Jason Talbot

Personal information
- Full name: Jason Christopher Talbot
- Date of birth: 30 September 1985 (age 40)
- Place of birth: Irlam, England
- Height: 5 ft 8 in (1.73 m)
- Position: Left-back

Youth career
- 2002–2003: Bolton Wanderers

Senior career*
- Years: Team / Apps / (Gls)
- 2003–2005: Bolton Wanderers / 0 / (0)
- 2004: → Derby County (loan) / 2 / (0)
- 2004: → Mansfield Town (loan) / 2 / (0)
- 2005–2006: Mansfield Town / 6 / (0)
- 2006: → Port Vale (loan) / 5 / (0)
- 2006–2008: Port Vale / 47 / (0)
- 2008–2015: Livingston / 178 / (4)
- 2015–2018: Dunfermline Athletic / 91 / (2)
- 2018–2019: Cowdenbeath / 10 / (1)
- Total:  / 341 / (7)

= Jason Talbot =

English footballer

Jason Christopher Talbot (born 30 September 1985) is an English former professional footballer who played as a left back.

He started his senior career with Bolton Wanderers in 2003, after loans to Derby County and Mansfield Town he joined Mansfield permanently in 2005. The next year he signed with Port Vale following a loan period. After two years at Vale, he tried his luck in Scotland, signing with Livingston. He helped the club to the Third Division and Second Division titles in successive seasons. He signed with Dunfermline Athletic in June 2015 and helped the club to win the Scottish League One title in 2015–16. He joined Cowdenbeath in July 2018.

==Career==

===Early career===
Talbot started as a trainee at Bolton Wanderers in 2003. In September 2004 he joined George Burley's Derby County on loan, playing two Championship games before returning to the Reebok Stadium early the next month.
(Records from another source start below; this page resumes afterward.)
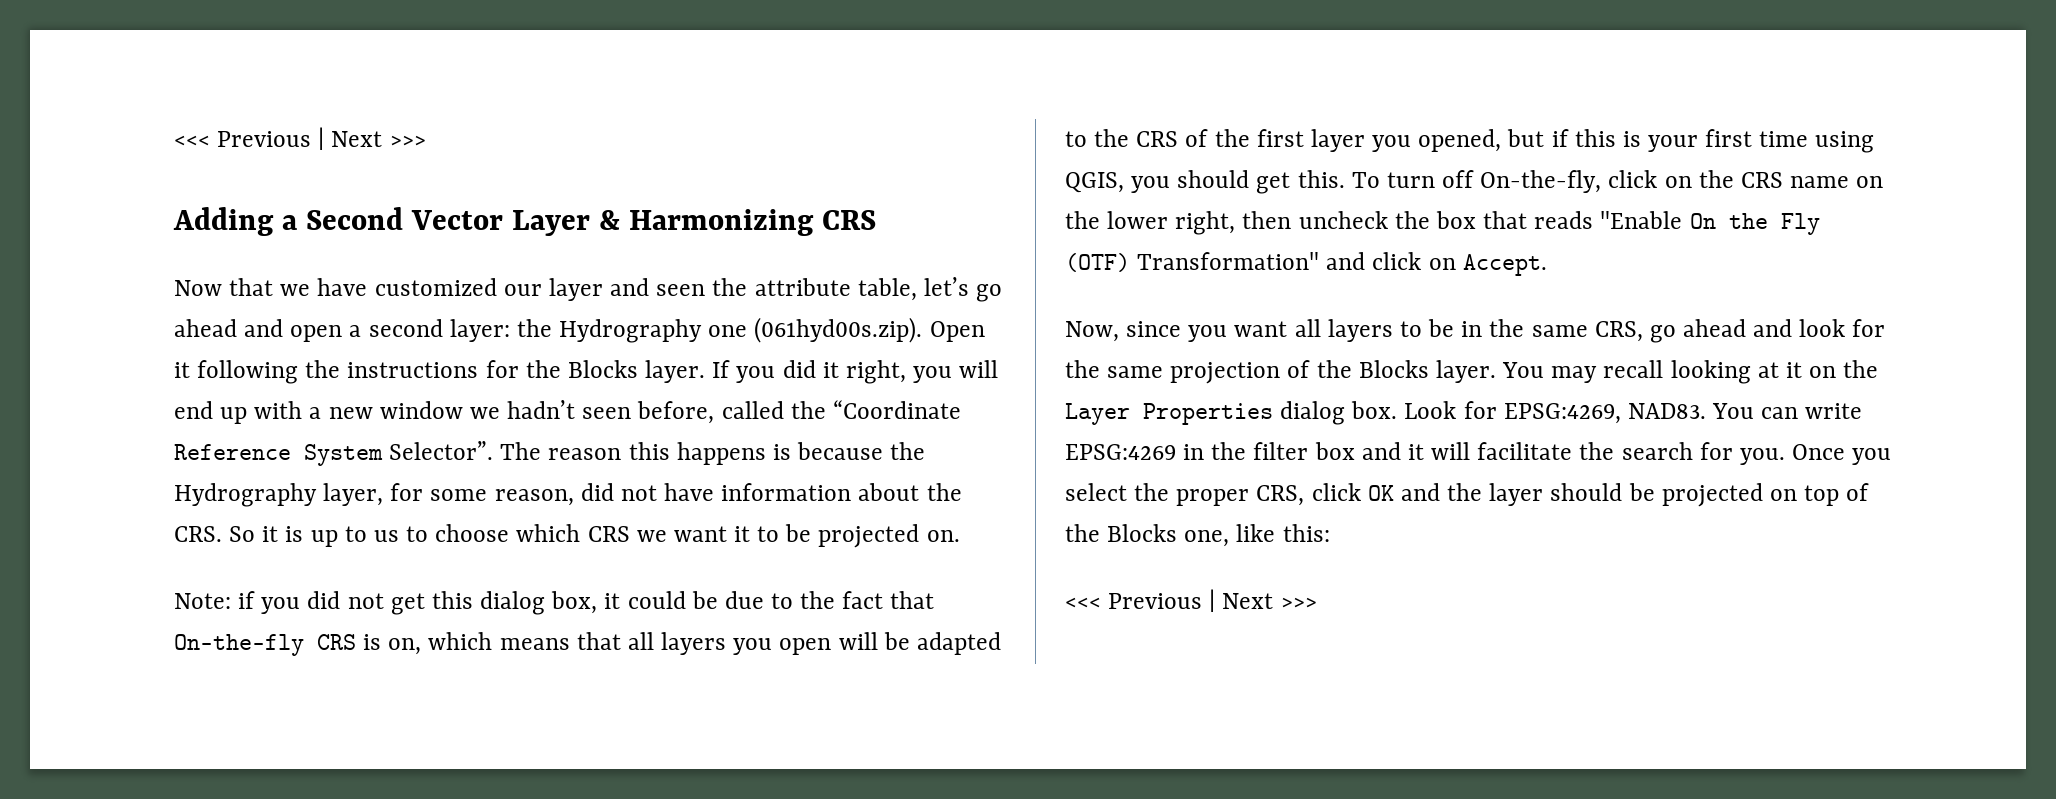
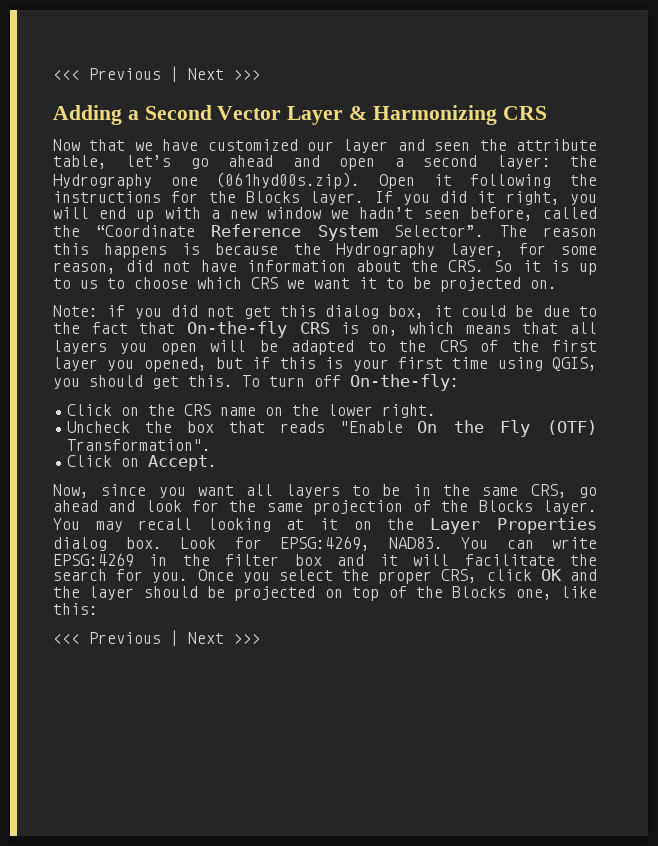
- To turn off On-the-fly, click on the CRS name on the lower right, then uncheck the box that reads "Enable On the Fly (OTF) Transformation" and click on Accept.
+ To turn off On-the-fly:
+ Click on the CRS name on the lower right.
+ Uncheck the box that reads "Enable On the Fly (OTF) Transformation".
+ Click on Accept.

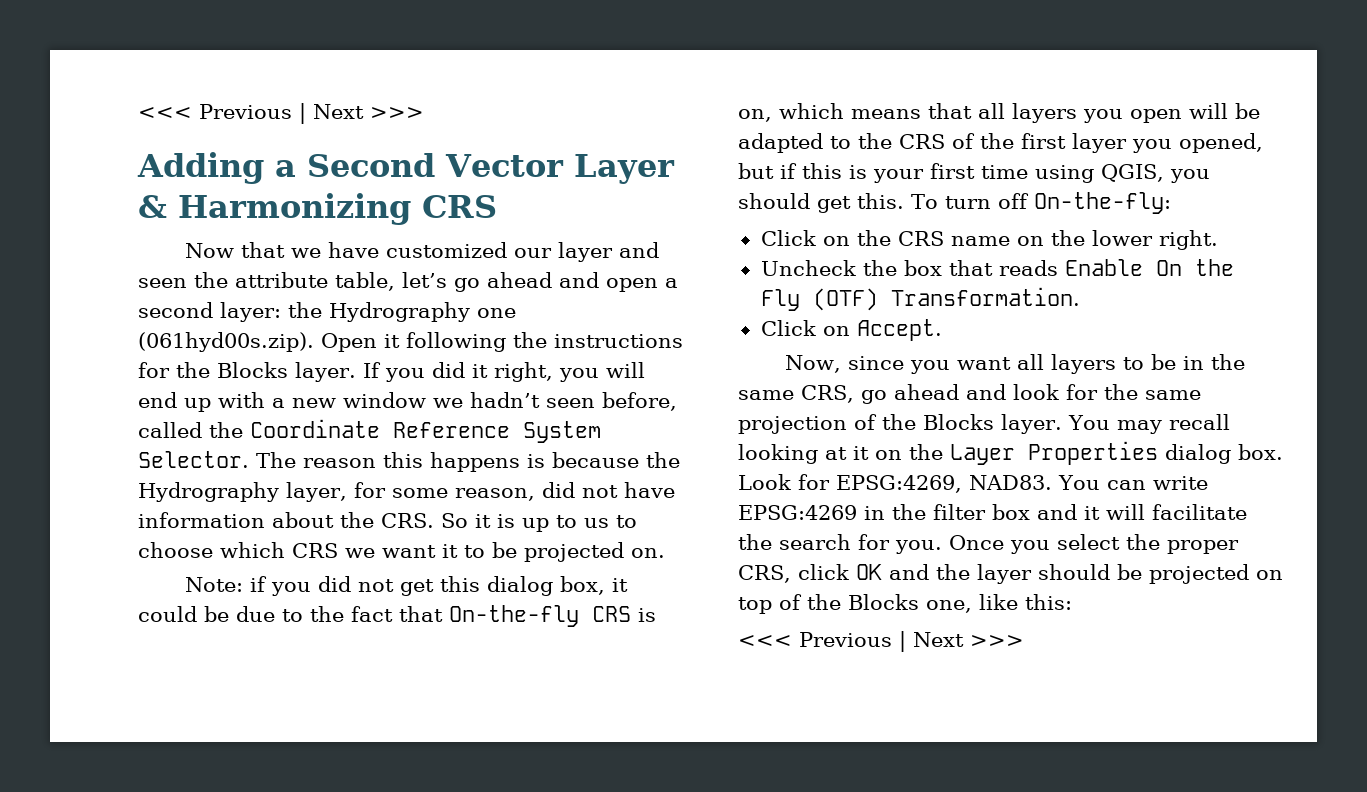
- If you did it right, you will end up with a new window we hadn’t seen before, called the “Coordinate Reference System Selector”.
+ If you did it right, you will end up with a new window we hadn’t seen before, called the Coordinate Reference System Selector.
- Uncheck the box that reads "Enable On the Fly (OTF) Transformation".
+ Uncheck the box that reads Enable On the Fly (OTF) Transformation.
In November 2004, he joined Mansfield Town on a one-month loan. He joined the "Stags" permanently in June 2005, having never made a first-team appearance for Bolton Sam Allardyce allowed Talbot to leave for free. He made seven appearances for the struggling League Two club within the first two months of the 2005–06 season, but soon fell out of contention.

===Port Vale===
He joined Port Vale of League One on an end-of-season loan on 31 January, following two trial appearances for the Vale reserves. On 28 February a high-tackle on Scunthorpe's Richard Hinds resulted in Talbot being sent off. At the end of the season he joined Port Vale on a free transfer, after Mansfield manager Peter Shirtliff made it clear his time at Field Mill was over. Red cards were a common theme of Talbot's time at Vale Park, and he wrote himself into the club's record books with five dismissals in his brief stay. An appeal was made to the FA following his third dismissal, during a 2–0 home win over Millwall on 24 March 2007. However, manager Martin Foyle admitted "every time I have gone to the Football Association with an appeal I do not seem to get anything." The Millwall match was to prove Talbot's last of the season, though he was retained upon its conclusion. The "tenacious tackling defender" was a regular during the 2007–08 season, though he fell out the club's first-team plans under new manager Lee Sinnott, Talbot knew by January 2008 he had no future at Vale.

===Livingston===
In July 2008, he signed a two-year deal with Scottish First Division side Livingston, following an appearance as a trialist in a 1–1 pre-season draw with Unirea Urziceni. A regular, he played over thirty games in his first season, receiving just three yellow cards. However, the "Lions" were demoted to the Third Division for breaching league rules on insolvency. He played 34 games in the 2009–10 season, as "Livi" stormed to the title, thereby winning promotion up to the Second Division. Many expected he would not be offered a new contract due to financial concerns, and Talbot went on trial at Dundee, however, he did return to sign a new contract with the club in July 2010.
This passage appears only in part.